Economists have been saying for months that job growth was prone to slow because the economy comes down from last yr’s vaccine-fueled boom and as higher borrowing costs make it harder for businesses to expand. As an alternative, the labor market remained red hot at the same time as other parts of the economy, comparable to the housing market, turned sharply lower. The information released Friday indicated the long-delayed slowdown may finally have begun.
Ordinarily, such a slowdown could be a worrying sign, especially at a time when forecasters are warning of a possible recession. But within the up-is-down world of the late-pandemic economy, a modest pullback in job growth could actually be excellent news, albeit not for everybody.

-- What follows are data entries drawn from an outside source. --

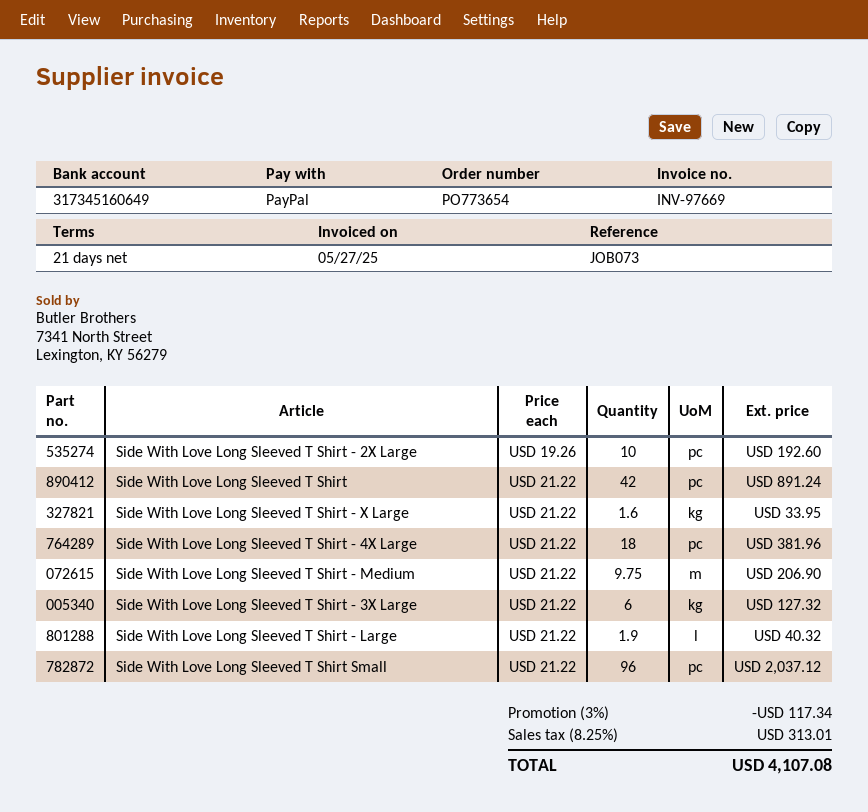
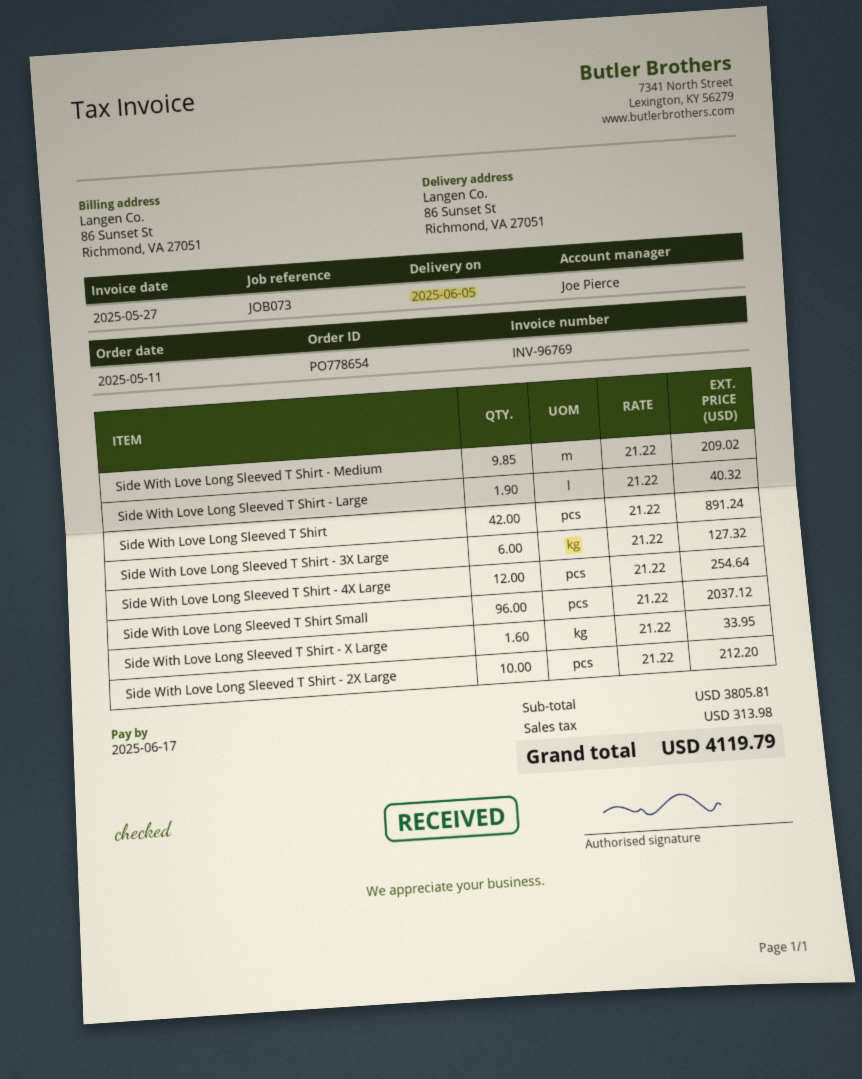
order number: PO773654 -> PO778654
invoice number: INV-97669 -> INV-96769
Side With Love Long Sleeved T Shirt - 2X Large: 10 x 19.26 = 192.60 -> 10 x 21.22 = 212.20
Side With Love Long Sleeved T Shirt - 4X Large: 18 x 21.22 = 381.96 -> 12 x 21.22 = 254.64
Side With Love Long Sleeved T Shirt - Medium: 9.75 x 21.22 = 206.90 -> 9.85 x 21.22 = 209.02
discount: 3% = 117.34 -> none
tax: 313.01 -> 313.98
total: 4107.08 -> 4119.79

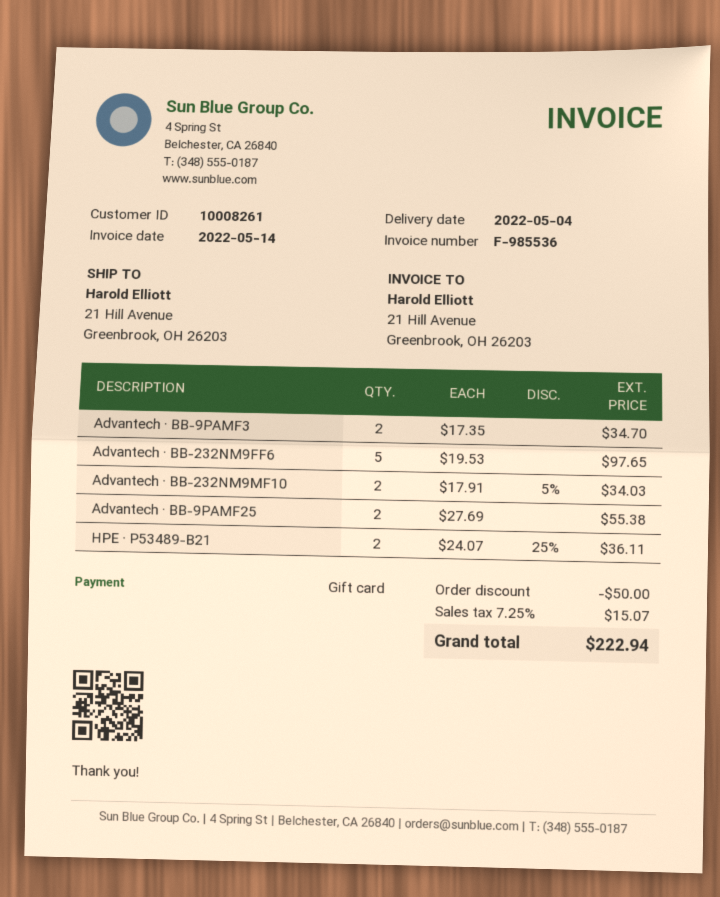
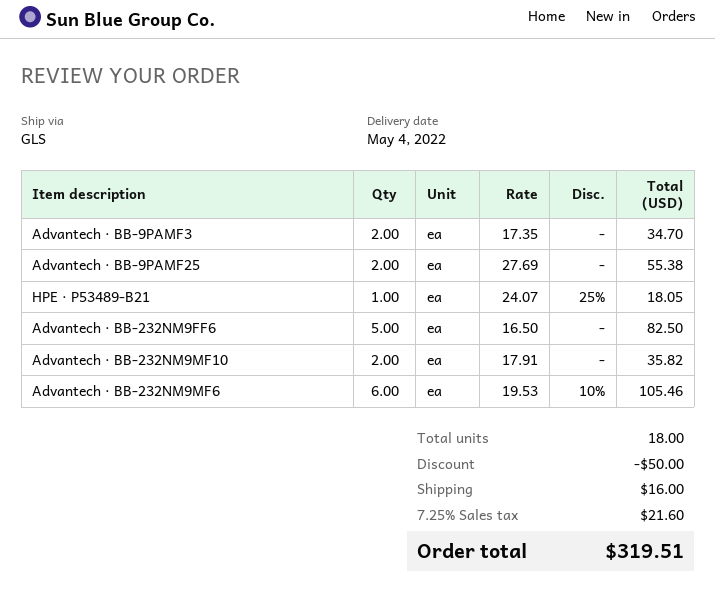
Advantech · BB-232NM9FF6: 5 x 19.53 = 97.65 -> 5 x 16.50 = 82.50
Advantech · BB-232NM9MF10: 2 x 17.91 - 5% = 34.03 -> 2 x 17.91 = 35.82
HPE · P53489-B21: 2 x 24.07 - 25% = 36.11 -> 1 x 24.07 - 25% = 18.05
Advantech · BB-232NM9MF6: none -> 6 x 19.53 - 10% = 105.46
shipping: none -> 16.00
tax: 7.25% = 15.07 -> 7.25% = 21.60
total: 222.94 -> 319.51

That’s because policymakers on the Federal Reserve consider that the job market is effectively overheated: With twice as many open jobs as job seekers, employers are competing for staff by pushing up wages and, ultimately, prices. The Fed is hoping that by raising rates of interest, it could cool off the job market enough to bring down inflation, but not by a lot that unemployment skyrockets.
“I believe stability could be very welcome immediately for the economy,” said Michelle Meyer, chief U.S. economist for Mastercard. “If we have now a glide path there, if we take these steps from 500,000 jobs to 300,000 to 200,000, that’s a greater end result than if we have now a dramatic shock where suddenly next month we have now negative job growth.”
There are signs the Fed’s plan could also be working. Job openings have fallen from their peak last spring, wage growth has ebbed, and fewer employees are quitting their jobs, an indication competition for staff can have eased somewhat. Yet layoffs, despite a number of high-profile announcements, have remained low, and employers have pared hiring plans, not abandoned them entirely.
“Yes, employer demand is cooling,” said AnnElizabeth Konkel, an economist on the profession site Indeed. “In some areas, it’s cooling a bit bit faster. But it surely’s still strong. It’s still robust.
Still, any cool-down may have consequences for staff, who’ve enjoyed rare leverage in recent months. If there are fewer open jobs and employers are less desperate to hire, firms might regain power, giving staff less room to demand raises, flexible schedules or other perks.